The Berrien Springs Boat Club leases land owned by American Electric Power at the end of South Mechanic Street in the village. Village officials have been meeting with boat club members to see if the two parties can reach an agreement.
“We approached the boat club so we could have public access that we didn’t have for non-motorized boats,” Village Attorney Frank DeFrancesco said.
Boat club members have proposed a number of items they’d like to see in an agreement, he said. Those points include having the village’s insurance list the boat club and AEP as additional insured parties, and having the village reimburse them for the $250 a year discount they’ll lose on their own insurance by allowing public access.
The boat club also wants the village to install pre-cast cement steps to the lake, reimburse them for $500 in additional signage and pay them a $750 annual fee. Boat club members suggested that the village could maintain the boat club lawn and pick up debris in lieu of paying the annual fee.
DeFrancesco asked council members to look over the correspondence from the boat club ahead of the council’s next meeting on June 24.
Council Trustee Jesse Hibler said that he and other public properties and ordinance committee members agreed with most of the items. He said they’d like to see a couple more items added such as having the boat club gate off the motor boat access launch, so as to avoid confusion.

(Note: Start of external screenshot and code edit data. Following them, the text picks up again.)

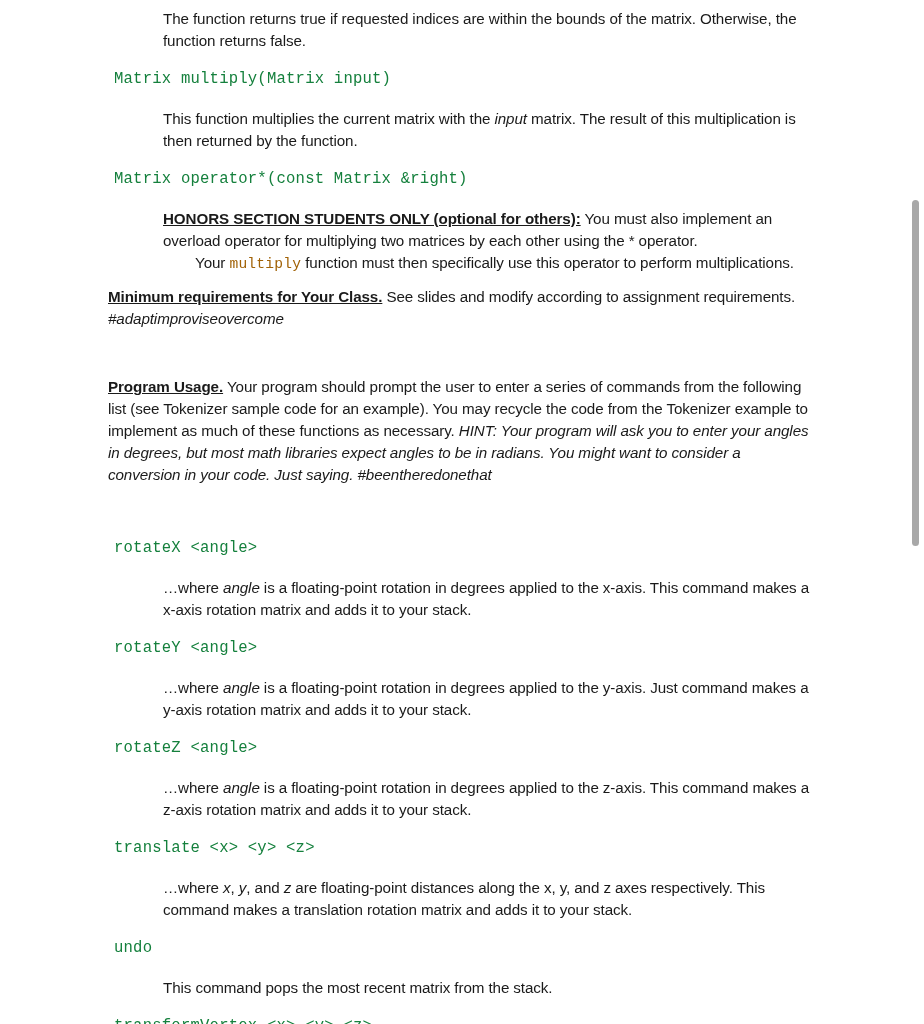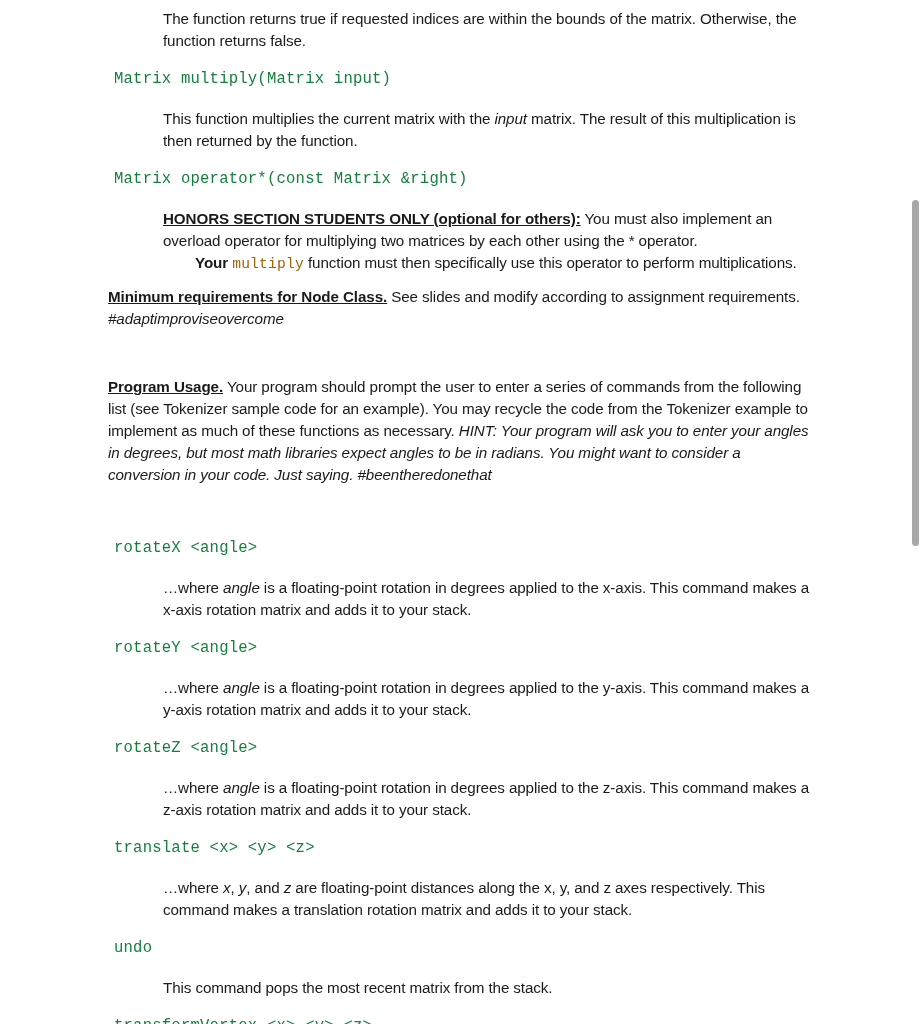"Your" .b { font-weight: bold -> normal }
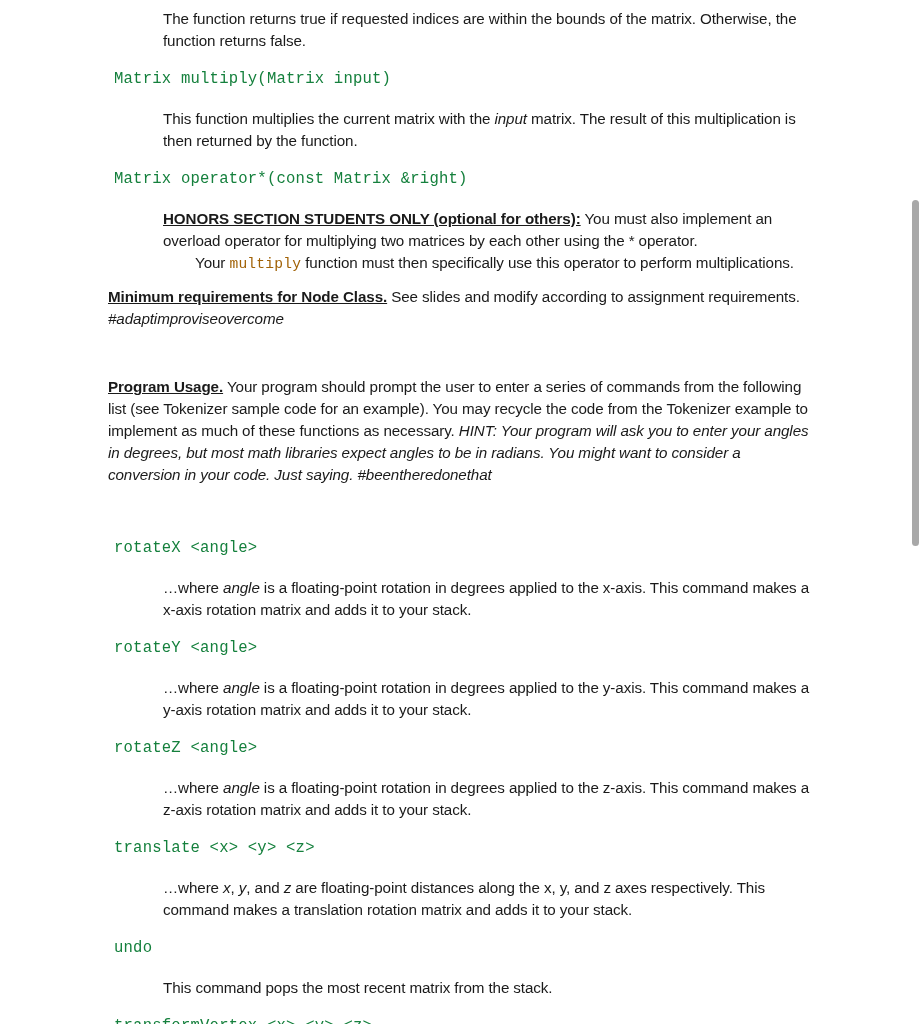"Minimum requirements for Node Class." span.bu { text: Node -> Your }
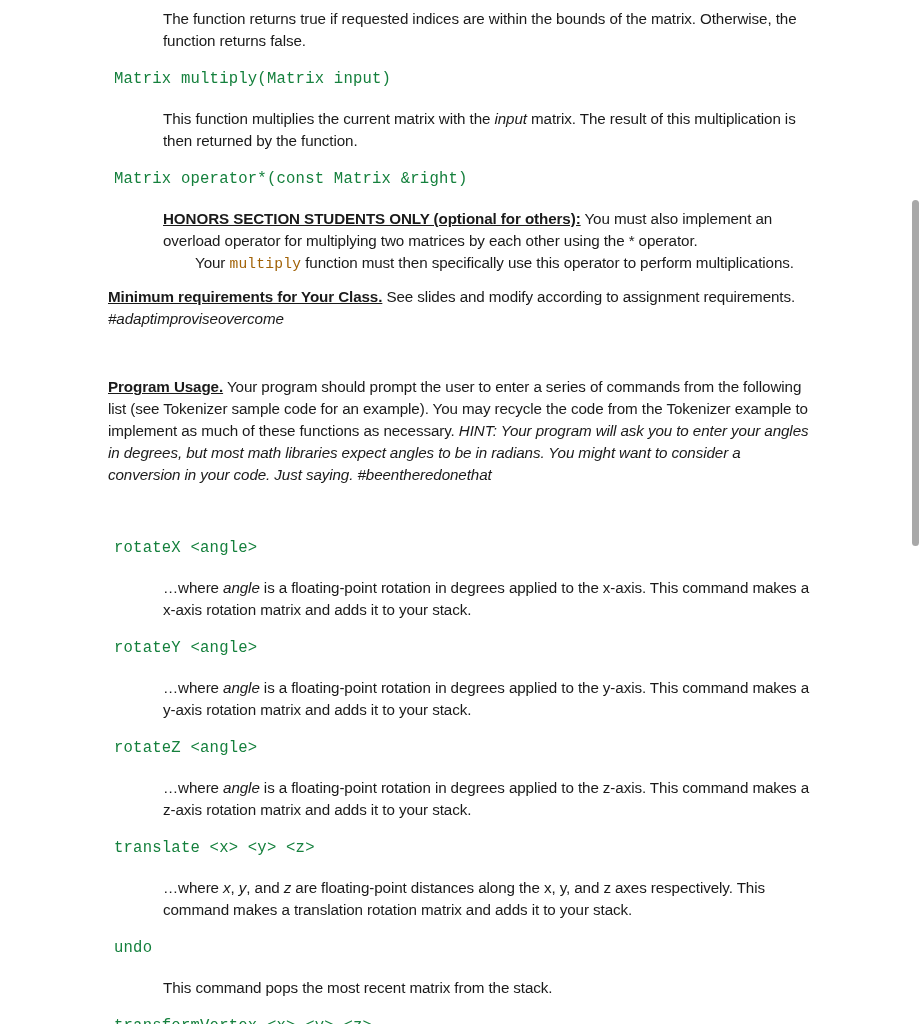"is a floating-point rotation in degrees applied to the y-axis." span { text: This -> Just }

Hibler also suggested the need for security cameras not only around the boat club property but also at the nearby Grove Park. He and other council members noted that the vandalism problem at the Grove Park is getting worse, not better.
“We need to have some sort of cameras so we know who’s entering and leaving the park,” Hibler said. “I’m afraid the problems will transfer to the boat club if we sign this agreement.”
Audience member Zach Fedoruk suggested that just having signs announcing security cameras could serve as a deterrence.
Also, Village President Milt Richter said that plans for the village’s first annual Fourth of July Ice Cream Social are pretty much set. Most events and activities will take place at the History Center at Courthouse Square and the nearby Berrien Springs Library starting at 11 a.m.
Events scheduled include blacksmithing, metalworking and horseshoe demonstrations, live music including bands, children’s games, an 1800s style meal in the Log Cabin and politicians giving speeches. State Rep. Brad Paquette will be among those giving speeches.
Richter reported that the Starks family has donated the money to cover most of the expenses and that the village will also be paying for the ice cream and other incidental costs.
Besides the ice cream social, the village will celebrate the Fourth of July from morning through the evening, with a pancake breakfast in the morning, the ice cream social in the midday, the parade at 4 p.m. and fireworks at dusk.
Village Trustee Barry Gravitt said he hopes doing the ice cream social will be a first step to adding more community events. “The whole idea is to bring people to the village, we need to keep adding, adding, adding,” Richter agreed.